Un arrêté qui impose à Enedis ou ses sous-traitants de communiquer à la commune le planning des interventions programmées, un exemplaire de la plaquette d’information explicative sur les droits des personnes, les études d’impact sur la vie privée réalisées avant le déploiement des compteurs sur la commune. Enedis est en outre tenu d’organiser des réunions d’information et communiquer dans la presse.

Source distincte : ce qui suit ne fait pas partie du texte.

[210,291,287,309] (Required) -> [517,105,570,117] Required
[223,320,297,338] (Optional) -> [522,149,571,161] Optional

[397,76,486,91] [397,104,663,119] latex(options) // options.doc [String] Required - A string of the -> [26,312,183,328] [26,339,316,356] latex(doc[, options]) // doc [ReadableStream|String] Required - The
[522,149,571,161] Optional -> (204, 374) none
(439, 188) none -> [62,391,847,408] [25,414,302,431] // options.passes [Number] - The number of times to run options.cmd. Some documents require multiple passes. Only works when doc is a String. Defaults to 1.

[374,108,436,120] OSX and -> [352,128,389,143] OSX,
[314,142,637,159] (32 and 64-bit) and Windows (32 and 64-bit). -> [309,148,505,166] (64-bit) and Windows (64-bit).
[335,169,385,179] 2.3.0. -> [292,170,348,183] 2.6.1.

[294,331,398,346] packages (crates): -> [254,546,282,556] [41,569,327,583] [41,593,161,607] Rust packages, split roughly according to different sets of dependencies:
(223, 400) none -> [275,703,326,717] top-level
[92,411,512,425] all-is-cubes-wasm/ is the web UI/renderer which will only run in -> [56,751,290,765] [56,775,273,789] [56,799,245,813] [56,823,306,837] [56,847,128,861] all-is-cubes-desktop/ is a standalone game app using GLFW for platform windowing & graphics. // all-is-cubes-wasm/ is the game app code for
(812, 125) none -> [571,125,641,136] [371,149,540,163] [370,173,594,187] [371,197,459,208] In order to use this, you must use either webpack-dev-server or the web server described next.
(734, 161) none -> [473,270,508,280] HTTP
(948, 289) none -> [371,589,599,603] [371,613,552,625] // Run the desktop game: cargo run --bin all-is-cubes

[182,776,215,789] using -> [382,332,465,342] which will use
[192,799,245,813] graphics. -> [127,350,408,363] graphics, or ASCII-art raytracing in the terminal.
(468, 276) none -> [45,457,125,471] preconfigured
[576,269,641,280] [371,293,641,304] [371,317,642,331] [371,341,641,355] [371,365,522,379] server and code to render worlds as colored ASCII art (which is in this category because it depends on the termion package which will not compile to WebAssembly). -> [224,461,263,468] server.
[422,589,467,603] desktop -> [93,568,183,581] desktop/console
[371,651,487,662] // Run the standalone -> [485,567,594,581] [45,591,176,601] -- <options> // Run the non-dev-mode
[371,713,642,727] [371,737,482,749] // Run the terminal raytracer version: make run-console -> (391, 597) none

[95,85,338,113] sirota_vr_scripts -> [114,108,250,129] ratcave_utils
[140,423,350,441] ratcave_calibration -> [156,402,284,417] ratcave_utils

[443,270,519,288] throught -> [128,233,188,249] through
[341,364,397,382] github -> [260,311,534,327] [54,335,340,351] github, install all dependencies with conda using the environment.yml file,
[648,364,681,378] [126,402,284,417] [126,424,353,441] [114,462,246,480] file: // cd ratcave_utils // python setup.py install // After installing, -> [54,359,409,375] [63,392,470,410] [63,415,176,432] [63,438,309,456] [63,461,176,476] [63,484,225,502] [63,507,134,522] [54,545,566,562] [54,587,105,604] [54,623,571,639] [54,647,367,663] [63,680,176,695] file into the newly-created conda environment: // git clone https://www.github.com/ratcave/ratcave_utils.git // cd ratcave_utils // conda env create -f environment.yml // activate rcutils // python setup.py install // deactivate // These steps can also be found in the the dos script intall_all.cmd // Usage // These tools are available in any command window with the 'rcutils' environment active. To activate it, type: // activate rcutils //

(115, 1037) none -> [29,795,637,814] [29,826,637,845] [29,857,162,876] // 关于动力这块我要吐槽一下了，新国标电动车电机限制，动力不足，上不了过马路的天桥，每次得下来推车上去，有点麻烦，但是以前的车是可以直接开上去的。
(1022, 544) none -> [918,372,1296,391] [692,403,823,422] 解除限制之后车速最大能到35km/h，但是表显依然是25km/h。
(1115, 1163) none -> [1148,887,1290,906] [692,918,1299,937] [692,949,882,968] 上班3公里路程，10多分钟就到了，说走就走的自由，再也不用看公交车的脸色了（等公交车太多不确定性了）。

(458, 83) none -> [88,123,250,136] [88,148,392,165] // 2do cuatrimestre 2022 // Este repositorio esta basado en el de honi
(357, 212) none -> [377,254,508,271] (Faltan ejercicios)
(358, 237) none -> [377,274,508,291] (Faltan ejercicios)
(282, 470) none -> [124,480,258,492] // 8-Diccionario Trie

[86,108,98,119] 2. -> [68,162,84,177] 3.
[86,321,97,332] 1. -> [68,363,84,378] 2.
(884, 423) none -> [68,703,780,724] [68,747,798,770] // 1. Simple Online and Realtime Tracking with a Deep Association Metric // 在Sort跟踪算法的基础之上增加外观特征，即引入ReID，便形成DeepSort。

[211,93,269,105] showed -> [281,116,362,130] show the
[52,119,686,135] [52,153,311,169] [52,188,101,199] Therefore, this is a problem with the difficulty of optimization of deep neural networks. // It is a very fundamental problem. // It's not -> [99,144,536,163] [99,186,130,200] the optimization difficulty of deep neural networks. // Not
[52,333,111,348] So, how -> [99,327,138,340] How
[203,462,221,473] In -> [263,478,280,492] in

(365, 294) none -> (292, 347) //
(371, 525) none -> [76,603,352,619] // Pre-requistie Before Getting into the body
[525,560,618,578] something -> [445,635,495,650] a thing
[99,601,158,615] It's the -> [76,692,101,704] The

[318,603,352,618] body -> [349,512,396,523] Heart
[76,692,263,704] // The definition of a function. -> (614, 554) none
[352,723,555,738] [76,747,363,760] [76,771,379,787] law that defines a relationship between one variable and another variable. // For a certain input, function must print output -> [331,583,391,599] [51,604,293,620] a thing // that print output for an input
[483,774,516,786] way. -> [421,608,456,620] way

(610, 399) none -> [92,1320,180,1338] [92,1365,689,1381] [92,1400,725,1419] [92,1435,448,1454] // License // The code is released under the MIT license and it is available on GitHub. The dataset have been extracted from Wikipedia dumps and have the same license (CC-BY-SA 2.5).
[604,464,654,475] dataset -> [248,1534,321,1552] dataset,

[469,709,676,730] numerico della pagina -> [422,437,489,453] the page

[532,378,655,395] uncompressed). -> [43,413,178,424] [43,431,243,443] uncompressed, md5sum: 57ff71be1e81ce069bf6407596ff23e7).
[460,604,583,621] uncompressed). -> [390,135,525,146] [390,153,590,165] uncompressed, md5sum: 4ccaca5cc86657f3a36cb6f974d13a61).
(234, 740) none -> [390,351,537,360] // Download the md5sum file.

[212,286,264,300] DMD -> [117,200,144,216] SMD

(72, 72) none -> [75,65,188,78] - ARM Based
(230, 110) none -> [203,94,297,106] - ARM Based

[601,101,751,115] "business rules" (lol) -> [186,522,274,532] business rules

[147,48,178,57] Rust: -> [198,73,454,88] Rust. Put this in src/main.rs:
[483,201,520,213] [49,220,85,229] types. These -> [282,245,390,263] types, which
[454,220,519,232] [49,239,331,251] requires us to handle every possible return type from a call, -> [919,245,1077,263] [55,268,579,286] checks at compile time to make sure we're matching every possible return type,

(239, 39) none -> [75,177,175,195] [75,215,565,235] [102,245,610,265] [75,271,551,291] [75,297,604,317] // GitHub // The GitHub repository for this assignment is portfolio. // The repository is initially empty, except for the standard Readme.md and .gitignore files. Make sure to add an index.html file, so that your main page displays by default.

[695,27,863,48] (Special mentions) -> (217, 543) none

Mais l’arrêté va plus loin puisque la commune demande à Enedis de communiquer la méthodologie pour qu’un refus de pose du compteur soit pris en compte, et les conséquences auxquelles s’exposent les citoyens refusant la pose du compteur.

En manifestant cet après-midi, le collectif Anti Linky de Millau entend rappeler qu’il n’y a aucune conséquence à attendre après avoir refusé l’installation du compteur Linky. « Enedis ment », ont affiché les manifestants sur un panneau accroché au portail de la mairie. « Aucune sanction n’est prévue par la loi ». Ni amende, ni pénalité… Et de rappeler que « Refuser, c’est un droit ».

A noter qu’une conférence-débat aura lieu le vendredi 9 février à 20h30 à La Chapelle du Créa, avec Stéphane Homme, initiateur du mouvement Stop Linky, et conseiller municipal de Saint-Macaire en Gironde, première commune à prendre position contre le compteur Linky.